■ Instructions for the task ■
How many of the lines below have "relative" in them? Say the number and nothing more.

■ Records for processing ■

________

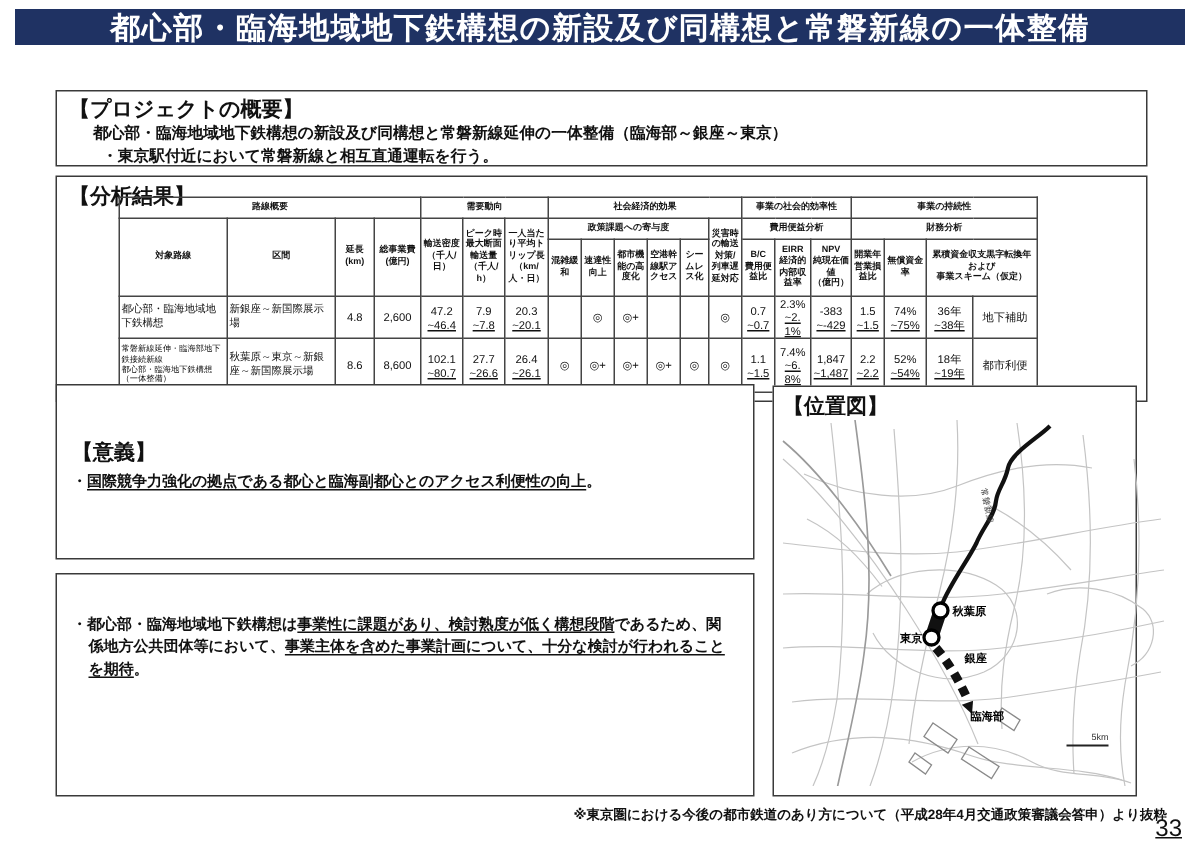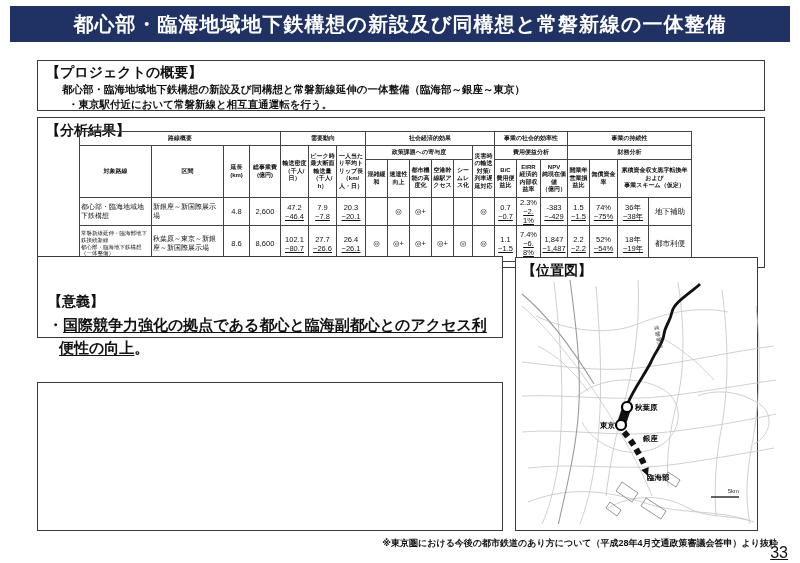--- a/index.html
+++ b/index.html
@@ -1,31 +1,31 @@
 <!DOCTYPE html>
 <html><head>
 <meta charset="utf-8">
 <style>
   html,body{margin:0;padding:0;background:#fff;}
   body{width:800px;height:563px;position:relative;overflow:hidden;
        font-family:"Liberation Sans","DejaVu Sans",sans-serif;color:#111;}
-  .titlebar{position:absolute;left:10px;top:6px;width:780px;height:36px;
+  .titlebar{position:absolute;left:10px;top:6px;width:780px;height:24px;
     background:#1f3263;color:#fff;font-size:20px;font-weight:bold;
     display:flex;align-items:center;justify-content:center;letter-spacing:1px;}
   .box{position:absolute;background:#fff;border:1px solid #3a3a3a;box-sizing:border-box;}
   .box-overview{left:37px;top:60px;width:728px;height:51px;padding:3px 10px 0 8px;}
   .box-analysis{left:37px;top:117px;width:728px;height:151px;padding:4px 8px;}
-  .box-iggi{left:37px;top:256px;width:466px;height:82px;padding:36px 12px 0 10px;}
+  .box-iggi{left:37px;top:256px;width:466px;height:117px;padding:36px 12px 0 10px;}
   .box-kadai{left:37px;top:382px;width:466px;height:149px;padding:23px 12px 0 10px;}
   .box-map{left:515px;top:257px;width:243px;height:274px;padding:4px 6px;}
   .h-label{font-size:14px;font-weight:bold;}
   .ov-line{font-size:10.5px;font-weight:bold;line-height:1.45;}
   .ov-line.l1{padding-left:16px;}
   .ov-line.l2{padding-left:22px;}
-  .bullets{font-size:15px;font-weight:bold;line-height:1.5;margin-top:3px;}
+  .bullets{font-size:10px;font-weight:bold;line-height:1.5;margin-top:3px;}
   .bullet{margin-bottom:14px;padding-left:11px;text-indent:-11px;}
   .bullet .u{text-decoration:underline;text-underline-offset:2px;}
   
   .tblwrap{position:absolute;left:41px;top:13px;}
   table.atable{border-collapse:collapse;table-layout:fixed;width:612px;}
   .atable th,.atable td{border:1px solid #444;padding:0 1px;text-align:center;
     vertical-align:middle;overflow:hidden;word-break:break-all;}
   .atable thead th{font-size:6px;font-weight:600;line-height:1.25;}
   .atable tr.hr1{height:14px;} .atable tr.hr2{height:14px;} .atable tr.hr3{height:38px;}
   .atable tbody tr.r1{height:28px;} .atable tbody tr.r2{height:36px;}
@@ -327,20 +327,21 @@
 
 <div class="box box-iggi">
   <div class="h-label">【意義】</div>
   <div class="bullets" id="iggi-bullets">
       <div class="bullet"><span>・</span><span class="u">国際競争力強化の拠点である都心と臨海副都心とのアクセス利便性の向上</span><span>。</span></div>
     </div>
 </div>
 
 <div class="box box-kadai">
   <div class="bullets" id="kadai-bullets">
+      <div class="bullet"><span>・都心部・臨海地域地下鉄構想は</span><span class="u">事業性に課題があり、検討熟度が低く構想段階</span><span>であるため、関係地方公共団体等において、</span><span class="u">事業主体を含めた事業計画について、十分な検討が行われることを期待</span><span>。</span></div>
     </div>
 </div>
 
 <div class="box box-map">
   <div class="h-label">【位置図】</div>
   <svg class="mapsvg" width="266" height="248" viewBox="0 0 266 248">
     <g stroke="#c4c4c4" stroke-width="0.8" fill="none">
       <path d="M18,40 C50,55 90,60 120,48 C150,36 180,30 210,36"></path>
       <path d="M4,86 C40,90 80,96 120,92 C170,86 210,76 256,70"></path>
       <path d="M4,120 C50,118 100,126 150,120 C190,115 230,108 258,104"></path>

________

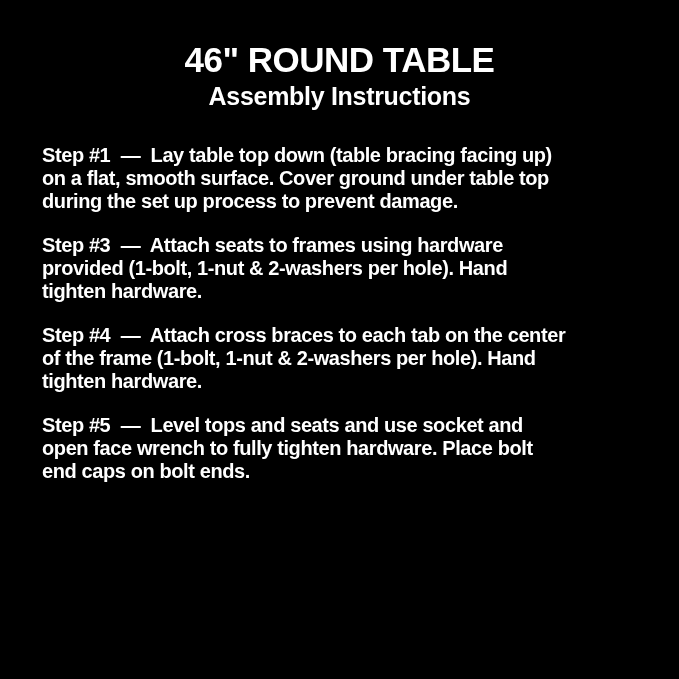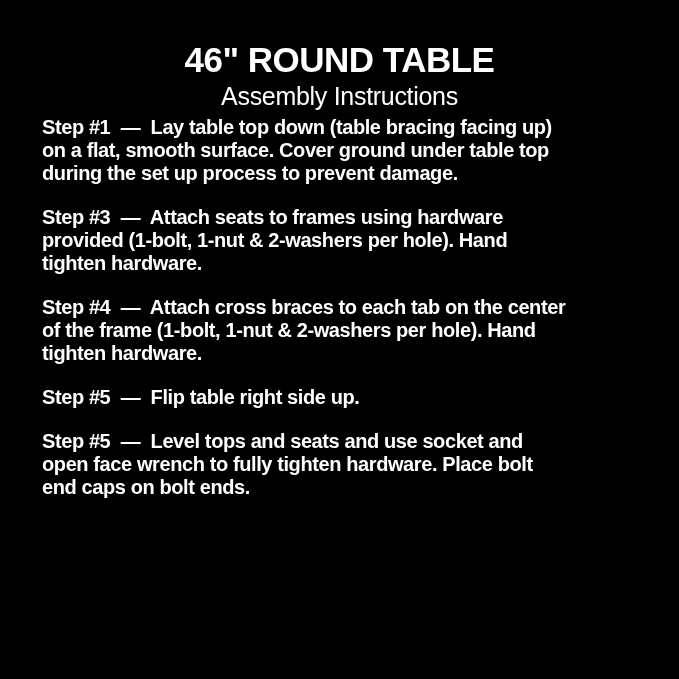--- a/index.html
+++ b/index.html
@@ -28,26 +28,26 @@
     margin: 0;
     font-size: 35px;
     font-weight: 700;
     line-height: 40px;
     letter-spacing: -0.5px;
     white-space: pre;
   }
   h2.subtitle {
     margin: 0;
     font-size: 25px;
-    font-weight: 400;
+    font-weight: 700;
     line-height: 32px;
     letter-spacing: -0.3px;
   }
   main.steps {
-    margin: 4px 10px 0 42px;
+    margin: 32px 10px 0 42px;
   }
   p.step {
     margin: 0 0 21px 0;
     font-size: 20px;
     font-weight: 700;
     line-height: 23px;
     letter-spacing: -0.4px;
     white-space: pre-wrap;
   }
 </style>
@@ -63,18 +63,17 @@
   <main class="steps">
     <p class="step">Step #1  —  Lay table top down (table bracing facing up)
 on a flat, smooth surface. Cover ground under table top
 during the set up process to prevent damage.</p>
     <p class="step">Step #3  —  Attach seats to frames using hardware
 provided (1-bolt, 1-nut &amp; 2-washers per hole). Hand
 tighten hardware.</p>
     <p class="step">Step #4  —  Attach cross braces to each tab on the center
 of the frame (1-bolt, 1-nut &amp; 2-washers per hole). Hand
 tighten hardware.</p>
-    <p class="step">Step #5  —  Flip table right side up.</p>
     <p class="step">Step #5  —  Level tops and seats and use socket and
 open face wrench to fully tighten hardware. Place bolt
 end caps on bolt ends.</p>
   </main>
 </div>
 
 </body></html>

________

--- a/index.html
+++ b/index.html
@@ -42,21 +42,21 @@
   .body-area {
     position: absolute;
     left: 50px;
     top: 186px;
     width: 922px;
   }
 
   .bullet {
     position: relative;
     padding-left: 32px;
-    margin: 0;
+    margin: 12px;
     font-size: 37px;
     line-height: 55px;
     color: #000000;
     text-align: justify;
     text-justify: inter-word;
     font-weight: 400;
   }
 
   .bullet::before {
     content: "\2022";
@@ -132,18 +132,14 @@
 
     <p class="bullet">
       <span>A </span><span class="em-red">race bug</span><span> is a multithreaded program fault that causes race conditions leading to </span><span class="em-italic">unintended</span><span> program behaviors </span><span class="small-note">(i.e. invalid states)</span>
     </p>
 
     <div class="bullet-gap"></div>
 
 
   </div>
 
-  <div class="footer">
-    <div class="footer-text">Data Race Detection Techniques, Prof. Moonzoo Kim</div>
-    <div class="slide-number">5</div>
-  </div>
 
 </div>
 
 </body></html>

________

■ Response box ■
2